Baba ile anne, jandarma tarafından gözaltına alındı. Astsubay babanın çektiği görüntülerde de yer aldığı belirtilen anne, eşinin büyük kızıyla 6, küçük kızıyla 3 yıldır ensest ilişki yaşadığını öne sürdü. Anne, “Beni öldürür diye şikâyette bulunamadım” dedi. Astsubay baba Vedat B. ise suçlamaları inkâr etti. Kızlarını dövdüğünü, cinsel istismarda bulunmadığını öne sürdü. Evde bulunanlar sorulduğunda ise astsubay susma hakkını kullandı. Anne-baba cinsel istismar suçundan tutuklanarak cezaevine gönderilirken, iki genç kız da devlet korumasına alındı, eğitimlerinin tamamlanmaları sağlandı.
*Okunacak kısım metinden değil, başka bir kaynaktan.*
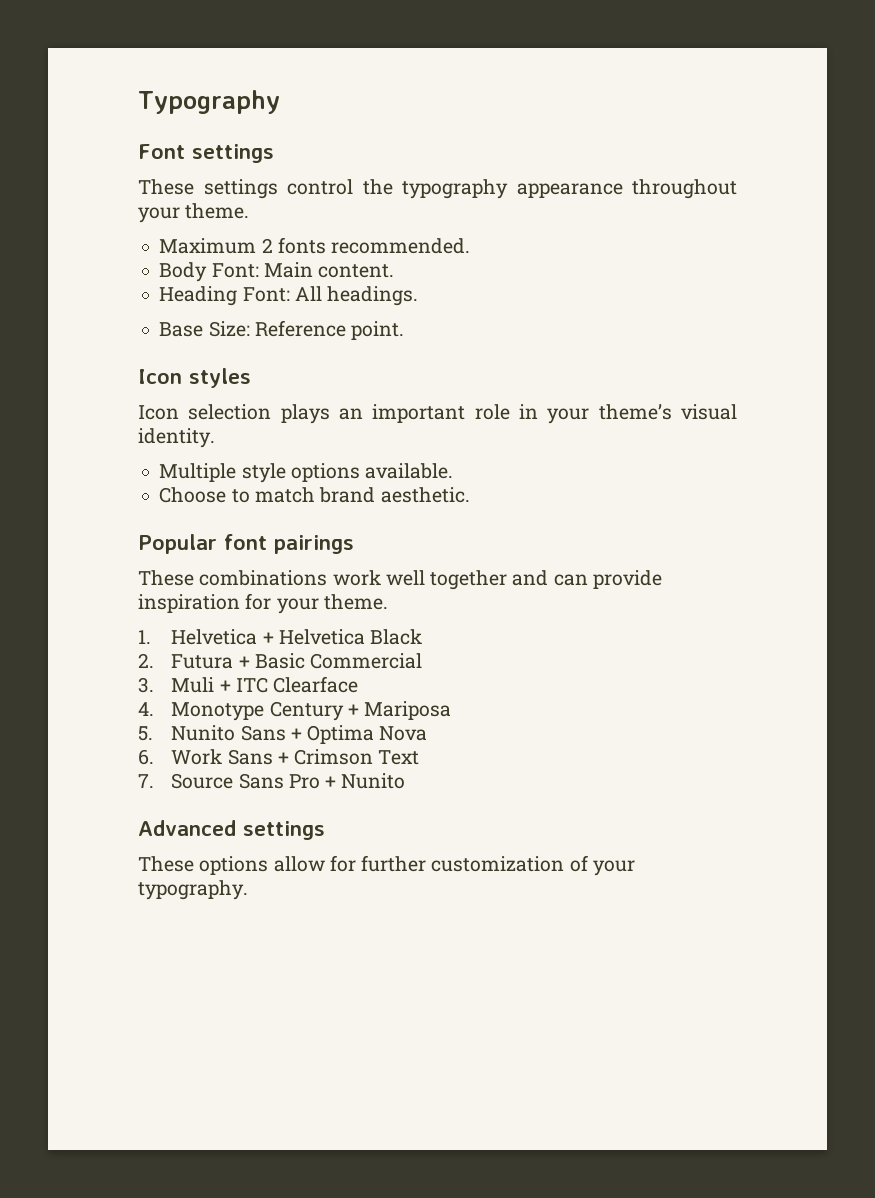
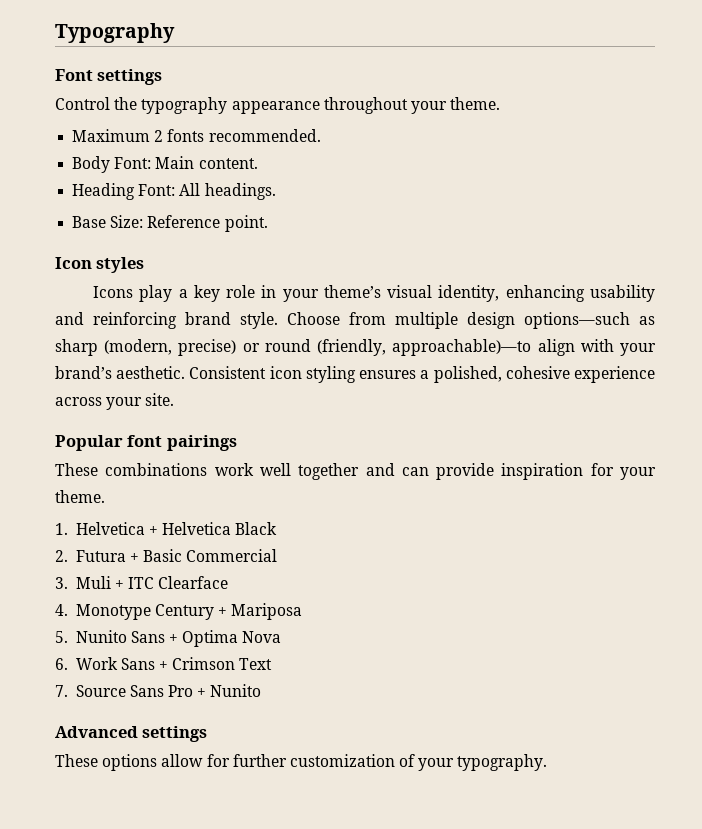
- These settings control the typography appearance throughout your theme.
+ Control the typography appearance throughout your theme.
- Icon selection plays an important role in your theme’s visual identity.
- Multiple style options available.
- Choose to match brand aesthetic.
+ Icons play a key role in your theme’s visual identity, enhancing usability and reinforcing brand style. Choose from multiple design options—such as sharp (modern, precise) or round (friendly, approachable)—to align with your brand’s aesthetic. Consistent icon styling ensures a polished, cohesive experience across your site.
Korkunç olay, bir daha gündeme gelmedi. Basında haber olmadı. Abla Senem B., biyoloji öğretmenliği bölümünü kazanarak İstanbul’a gitti. Uzun süre psikolojik tedavi gördü, sürekli ilaç kullandı. Senem, kız kardeşiyle çok sık görüşmedi. Küçük kardeş de devletin korumasında eğitim aldı.

NE YAPTIYSA ÇARE OLMADI

Cinsel istismar suçundan tutuklanan anne-baba ise cezaevinden çıkamadı. Aradan 4 yıl geçti. 4’üncü sınıfa gelen ve seneye mezun olarak hayata atılacak olan Senem’in yaşadığı korkunç travma geçmedi. Kimi zaman gösterdiği dengesiz davranışlar yurt yetkililerinin de dikkatini çekti. Yaşadıklarını yurdun bir yetkilisiyle paylaştı. Ama hiçbir şey çare olmadı.

Önceki akşam odada kimsenin olmamasını fırsat bildi. Her şeye son verdi. Çantasının bağcığıyla ranzaya kendini asıp intihar etti. Yaşadıkları kendisinin tercihi değildi ama ölümü kendisi seçti.”[2]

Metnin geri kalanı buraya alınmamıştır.